Türkiye’nin bir hukuk devleti olduğunu da söyleyen Yılmaz Tunç, Trump’ı dinlerken acaba ne düşünmüştür?
MERAK ETTİĞİM ŞEYLER
Bahçeli’nin mesaisi ne oldu?
Geçirdiği kalp ameliyatından sonra iki ay hiç görünmeyen Bahçeli, 4 nisan günü ortaya çıkmış ve “mesaisine” başladığını açıklamıştı.
Makamında fotoğraf da çektiren Bahçeli hafta başı mesaiye gelmedi..
Dün yapılması gereken grup toplantısı da iptal edildi. Muhtemelen Bahçeli yine kayıplara karışacak. Ancak Bahçeli’nin ortada görünmemesi “mesaisine” devam etmediği anlamına gelmiyor.
Belli ki sesiyle de kendini göstermek yerine yine uzun sosyal medya mesajlarıyla sürdürecek mesaisini.
Zaten anladığım kadarıyla saray da Bahçeli’nin böyle devam etmesinden yana.
ÖNERİ
Özel gereken nezaketi göstermeli
Yeniden ve ezici bir çoğunlukla genel başkan seçilen Özgür Özel’i diğer siyasi partilerden arayıp kutlayan oldu mu bilmiyorum.
Bu tür seçimlerden sonra kutlamak âdettendir oysa.
Sanıyorum Bahçeli de arayıp kutlamadı Özel’i.
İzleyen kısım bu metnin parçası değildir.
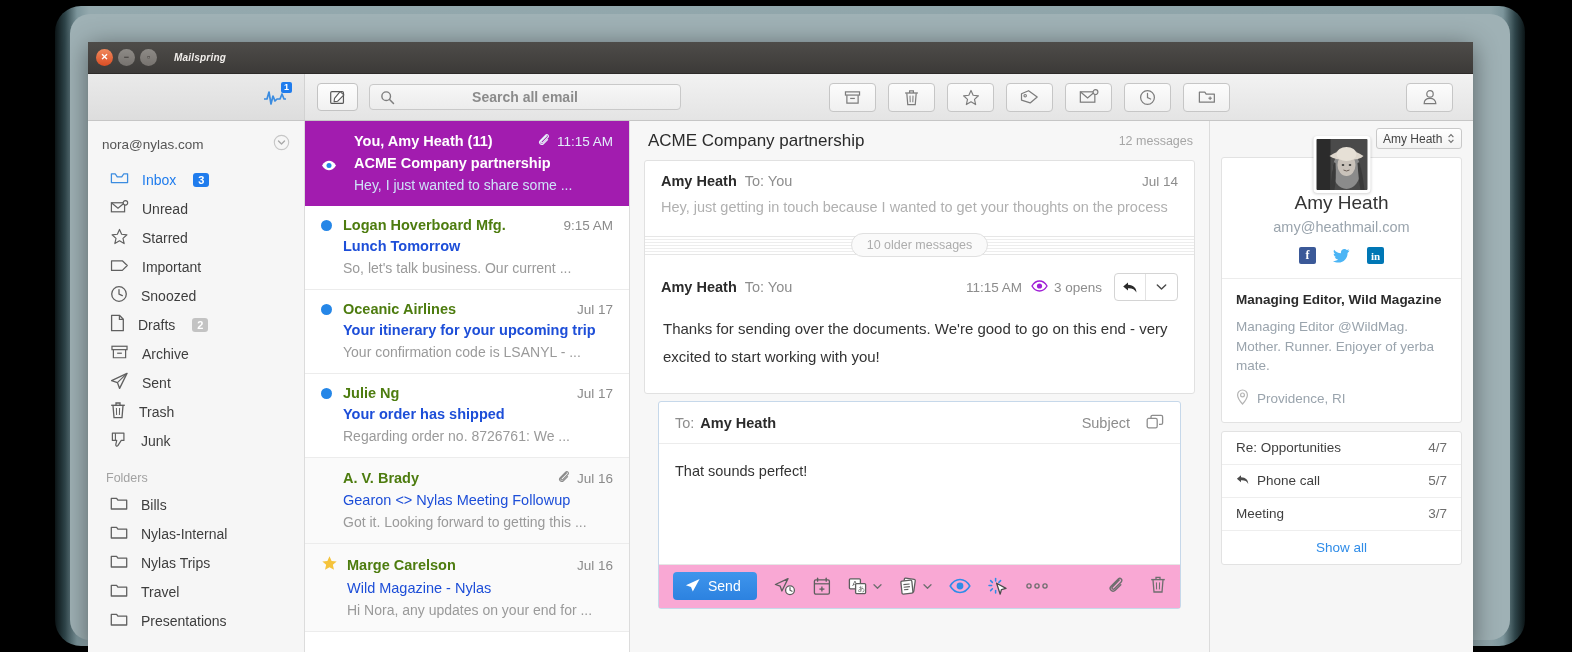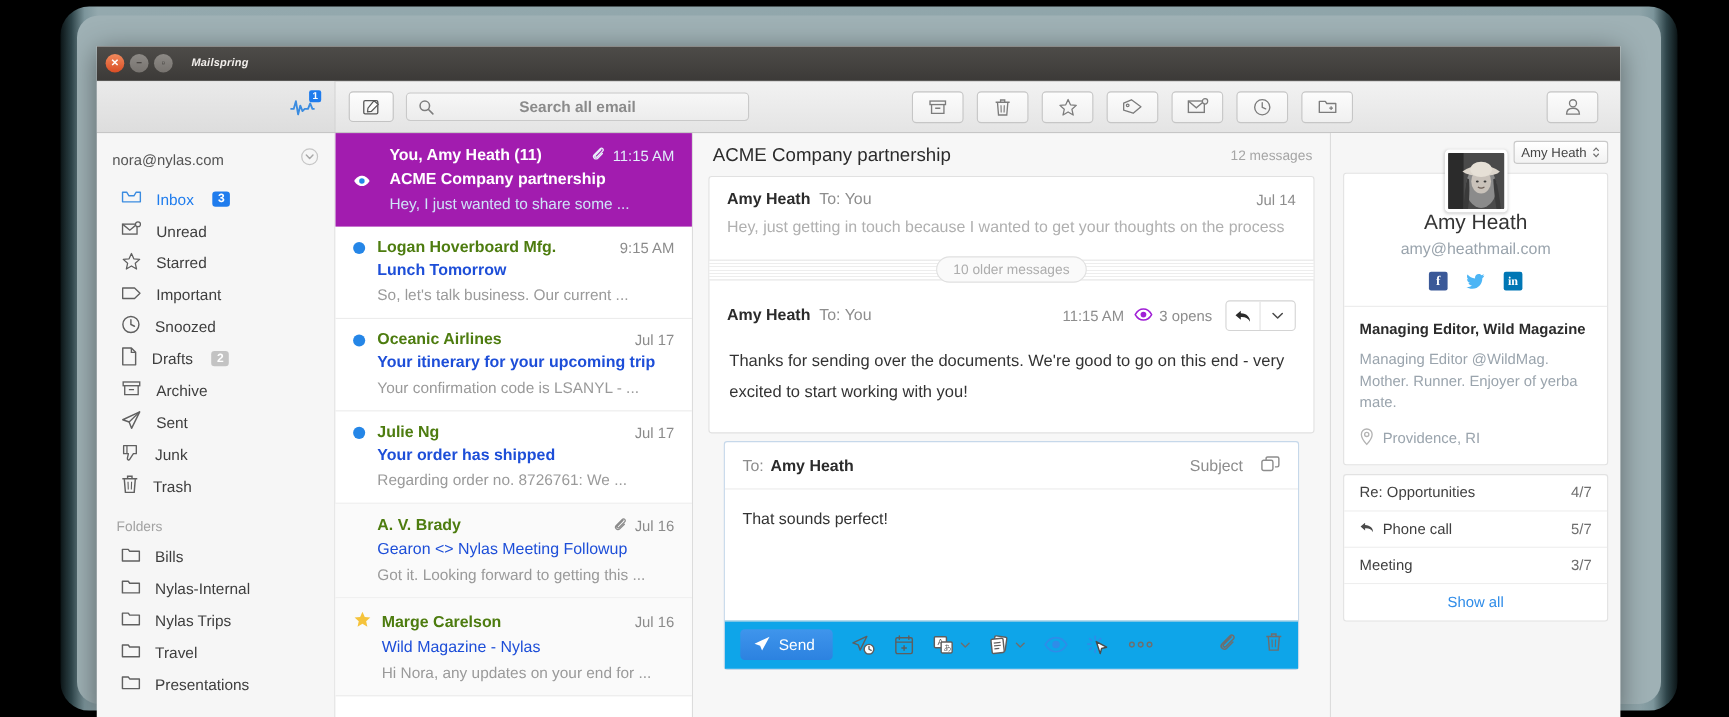--- a/index.html
+++ b/index.html
@@ -412,16 +412,6 @@
 
         <div class="nav-item">
           <span>
-            <svg width="18" height="17" viewBox="0 0 18 18">
-              <path d="M2 2.2 L2 10 L6.6 10 L5.6 14.4 C5.4 16 7 16.7 7.8 15.4 L11.4 10 L14.2 10 L14.2 2.2 Z" fill="none" stroke="#606060" stroke-width="1.3" stroke-linejoin="round"></path>
-              <line x1="5.2" y1="2.4" x2="5.2" y2="9.8" stroke="#606060" stroke-width="1.2"></line>
-            </svg>
-          </span>
-          <span class="lbl">Junk</span>
-        </div>
-
-        <div class="nav-item">
-          <span>
             <svg width="16" height="18" viewBox="0 0 16 18">
               <path d="M3 4.6 L4 16.6 L12 16.6 L13 4.6" fill="none" stroke="#606060" stroke-width="1.3"></path>
               <line x1="1.2" y1="4.3" x2="14.8" y2="4.3" stroke="#606060" stroke-width="1.4"></line>
@@ -431,6 +421,16 @@
             </svg>
           </span>
           <span class="lbl">Trash</span>
+        </div>
+
+        <div class="nav-item">
+          <span>
+            <svg width="18" height="17" viewBox="0 0 18 18">
+              <path d="M2 2.2 L2 10 L6.6 10 L5.6 14.4 C5.4 16 7 16.7 7.8 15.4 L11.4 10 L14.2 10 L14.2 2.2 Z" fill="none" stroke="#606060" stroke-width="1.3" stroke-linejoin="round"></path>
+              <line x1="5.2" y1="2.4" x2="5.2" y2="9.8" stroke="#606060" stroke-width="1.2"></line>
+            </svg>
+          </span>
+          <span class="lbl">Junk</span>
         </div>
 
         <div class="sec-head">Folders</div>

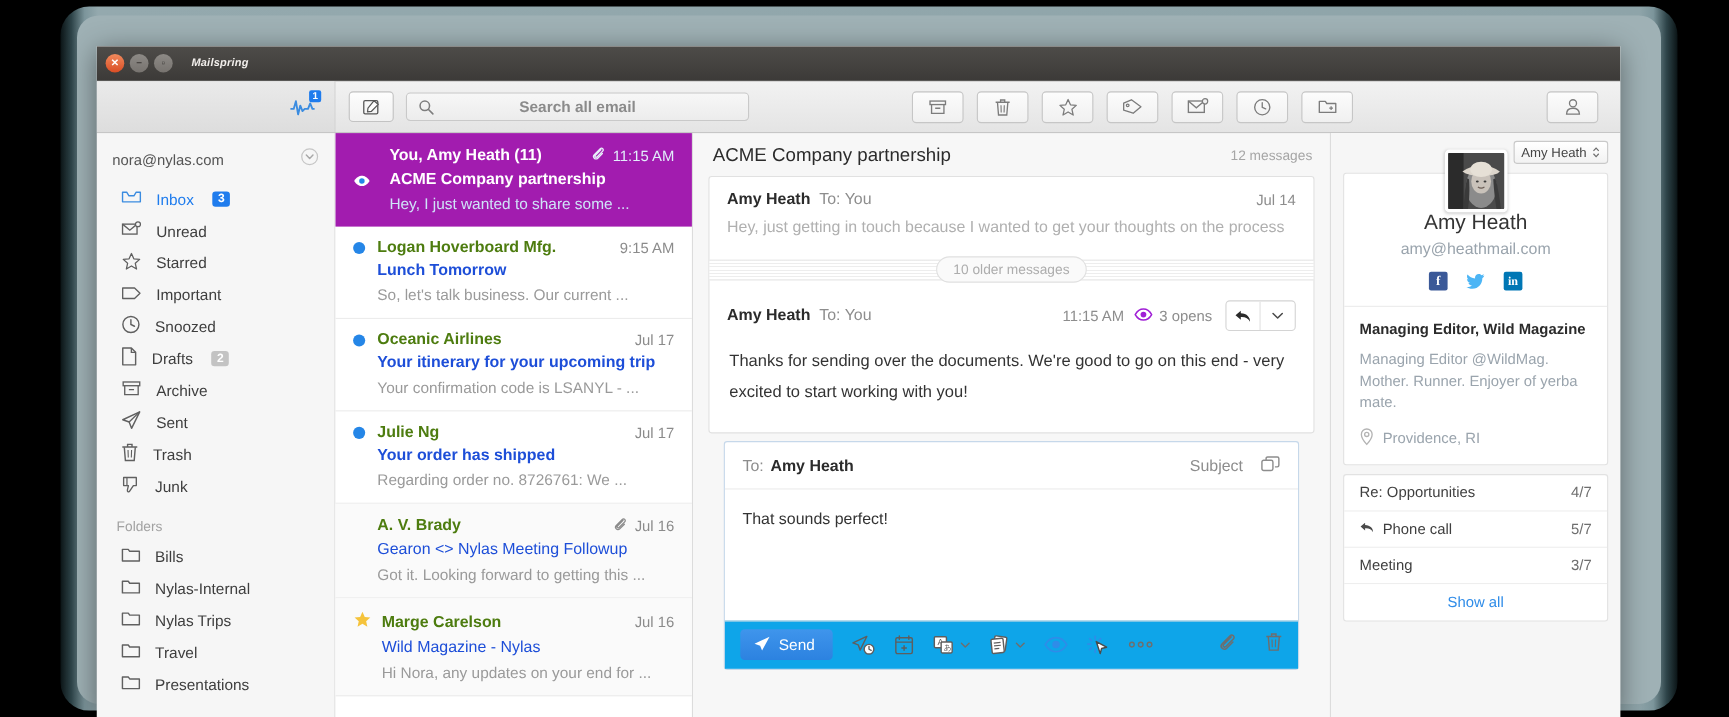--- a/index.html
+++ b/index.html
@@ -164,7 +164,7 @@
   .cmp-popout { margin-left: 16px; }
   .cmp-body { flex: 1; padding: 14px 16px; font-size: 14.5px; color: #333;
               line-height: 1.85; }
-  .cmp-bar { height: 44px; border-top: 1px solid #e6e6e6; background: #0ea5e9;
+  .cmp-bar { height: 44px; border-top: 1px solid #e6e6e6; background: #f9a8d4;
              display: flex; align-items: center; padding: 0 14px; gap: 17px; }
   .send-btn { background: linear-gradient(180deg,#3f95ec 0%,#2c82e0 100%);
               color: #fff; font-size: 14px; border-radius: 4px; height: 28px;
O halde Özgür Özel kendinden yaşça da hayli büyük olan Devlet Bahçeli’den kutlama beklemek yerine yeniden seçilmiş CHP genel başkanı sıfatıyla MHP liderini ziyaret etmeli ve geçmiş olsun dileklerini iletmelidir.
Bu Türkiye’nin en büyük partisinin genel başkanına yakışacak bir siyasi nezaket örneği olacaktır.
Ama bilemiyorum tabii, Bahçeli acaba ziyaret için randevu verir mi?
Sanki vermez gibi geliyor bana.
Çünkü “Yeni Türkiye”de siyasi nezaket pek umursanan bir haslet değil.
GÜNÜN SÖZÜ
Bakalım Apo’ya hakaretten ilk dava kime açılacak?
ÇOK GÜLDÜM
Saddam’ın dublörü olmak ne fena
Tabii ki yine Yıldırım Tuna’dan gelen bir fıkrayla neşelenelim;
Saray doktoru Saddam’ın bütün dublörlerini toplamış, “Sizlere bir iyi bir de kötü haberim var..” demiş, “İyi haber şu ki Saddam bombalı suikasttan kurtuldu, yaşıyor ve yakında yurt gezisine çıkacak.. Sizler için kötü haber ise bir kolunu, bir de bacağını kaybetmiş olması!”